----- Data extract

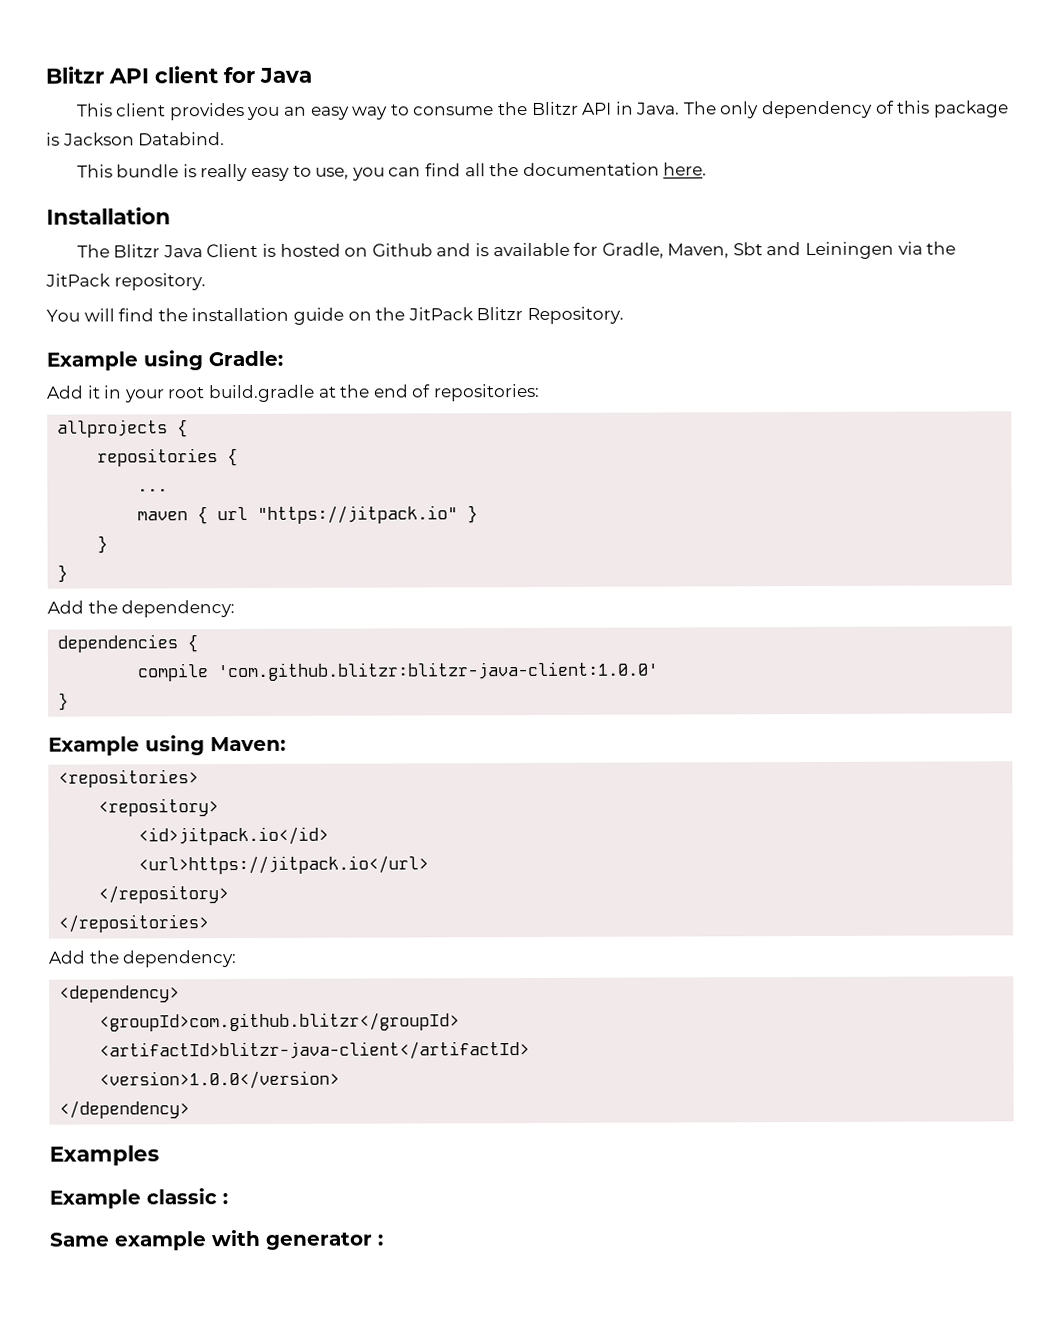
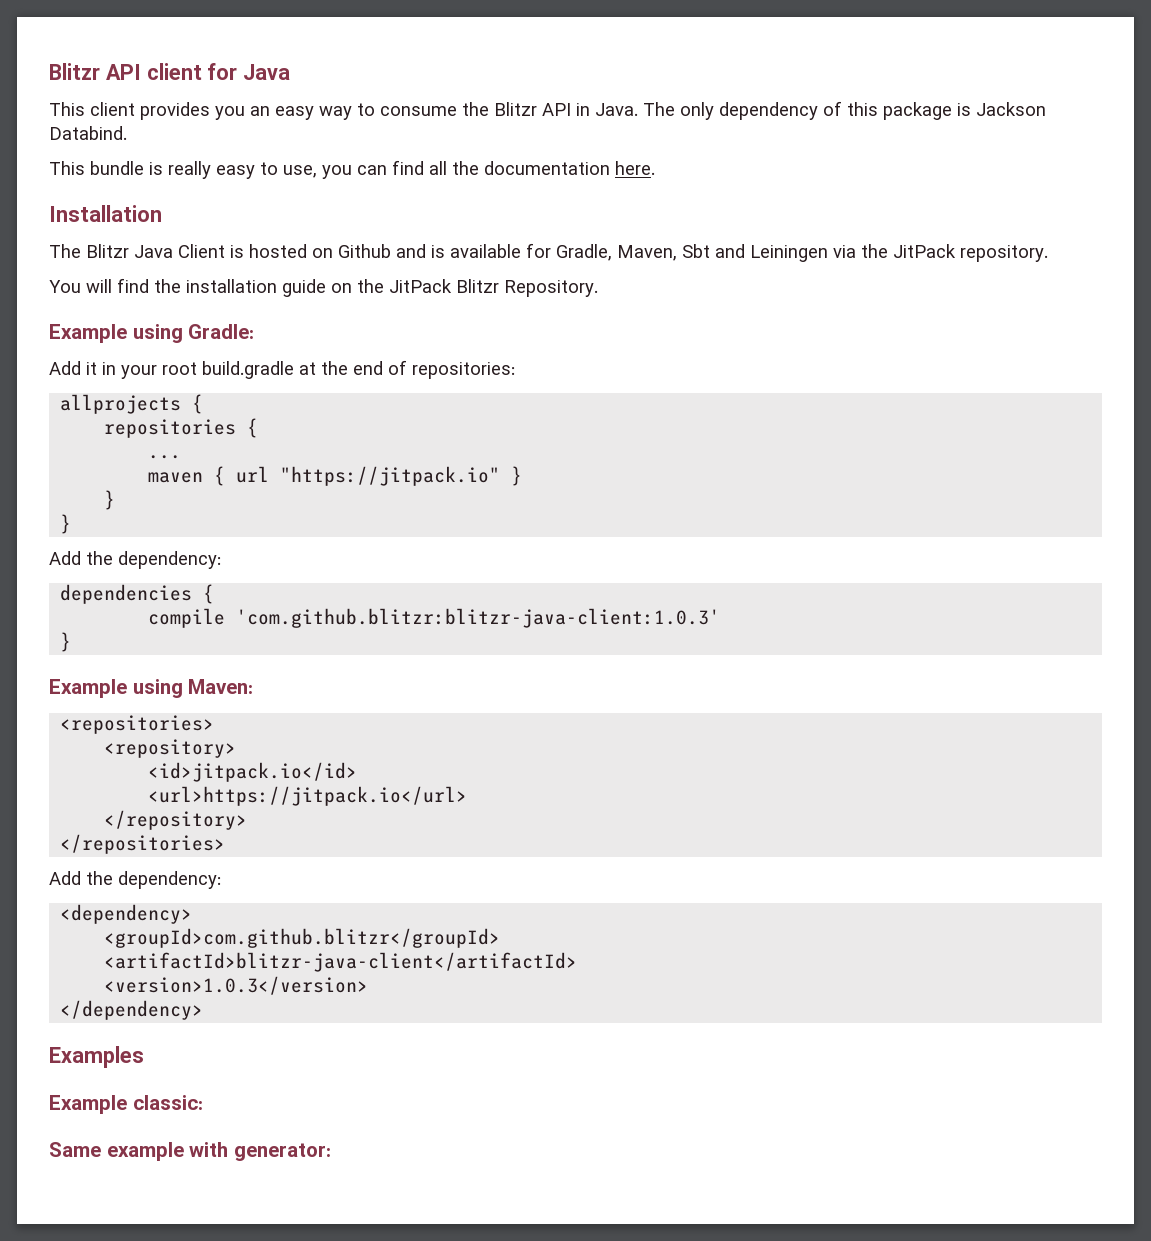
- compile 'com.github.blitzr:blitzr-java-client:1.0.0'
+ compile 'com.github.blitzr:blitzr-java-client:1.0.3'
- <version>1.0.0</version>
+ <version>1.0.3</version>
- Example classic :
+ Example classic:
- Same example with generator :
+ Same example with generator:

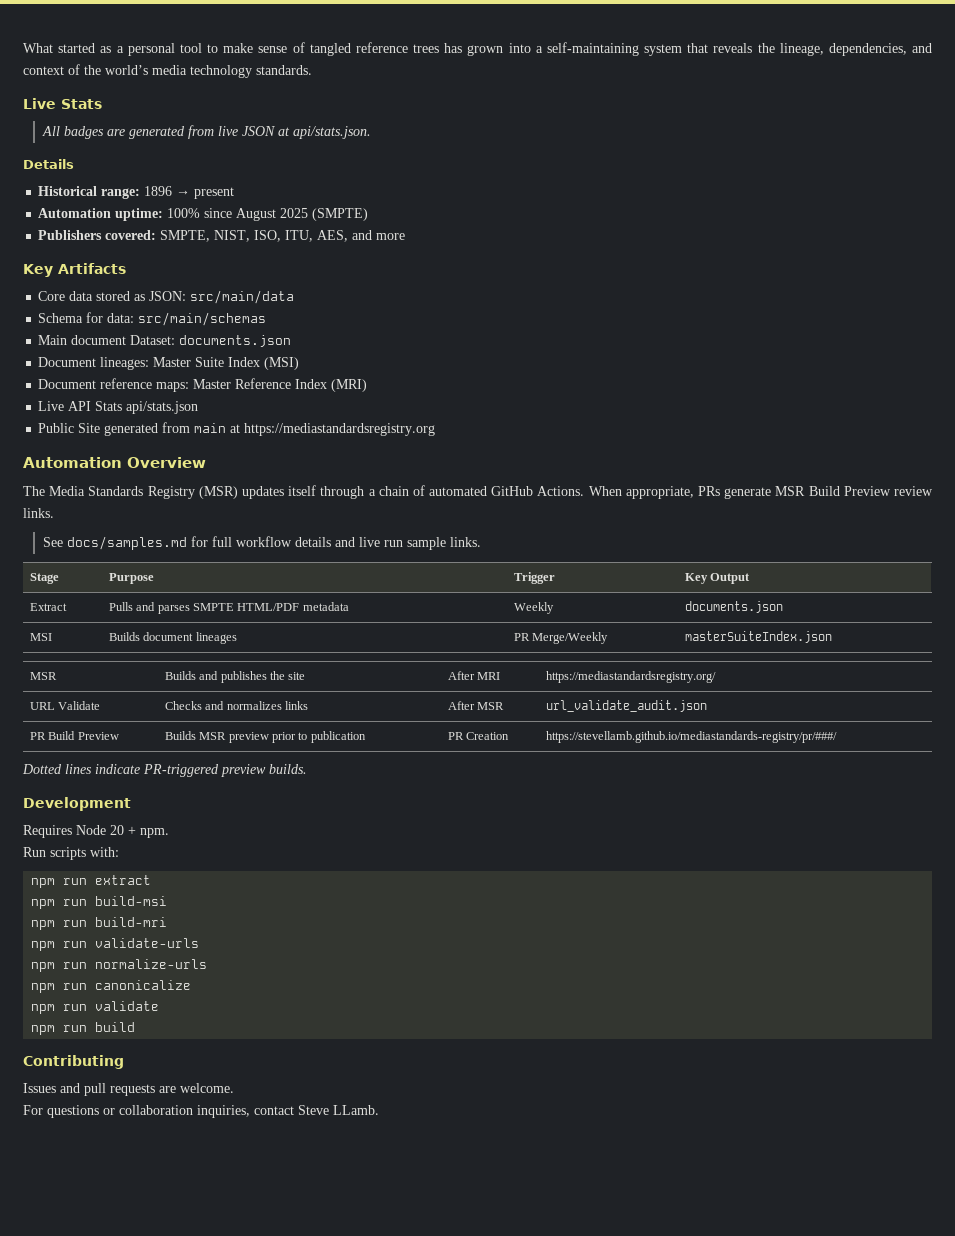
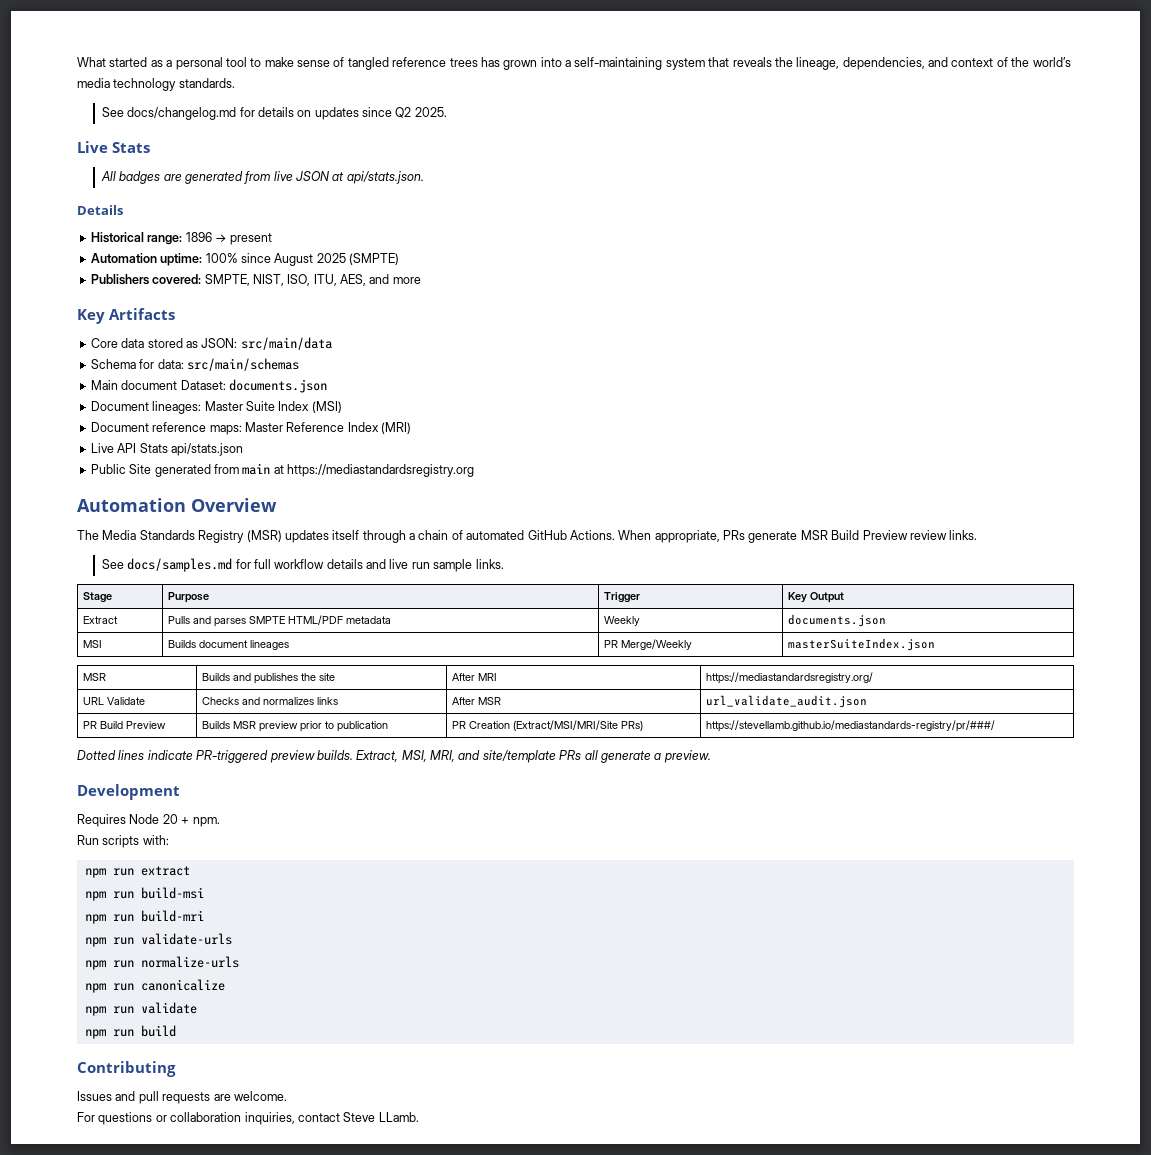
+ See docs/changelog.md for details on updates since Q2 2025.
- PR Build Preview | Builds MSR preview prior to publication | PR Creation | https://stevellamb.github.io/mediastandards-registry/pr/###/
+ PR Build Preview | Builds MSR preview prior to publication | PR Creation (Extract/MSI/MRI/Site PRs) | https://stevellamb.github.io/mediastandards-registry/pr/###/
+ Extract, MSI, MRI, and site/template PRs all generate a preview.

----------

Directions
Copy every line above exactly; images stay out.

Your response
- compile 'com.github.blitzr:blitzr-java-client:1.0.0'
+ compile 'com.github.blitzr:blitzr-java-client:1.0.3'
- <version>1.0.0</version>
+ <version>1.0.3</version>
- Example classic :
+ Example classic:
- Same example with generator :
+ Same example with generator:

+ See docs/changelog.md for details on updates since Q2 2025.
- PR Build Preview | Builds MSR preview prior to publication | PR Creation | https://stevellamb.github.io/mediastandards-registry/pr/###/
+ PR Build Preview | Builds MSR preview prior to publication | PR Creation (Extract/MSI/MRI/Site PRs) | https://stevellamb.github.io/mediastandards-registry/pr/###/
+ Extract, MSI, MRI, and site/template PRs all generate a preview.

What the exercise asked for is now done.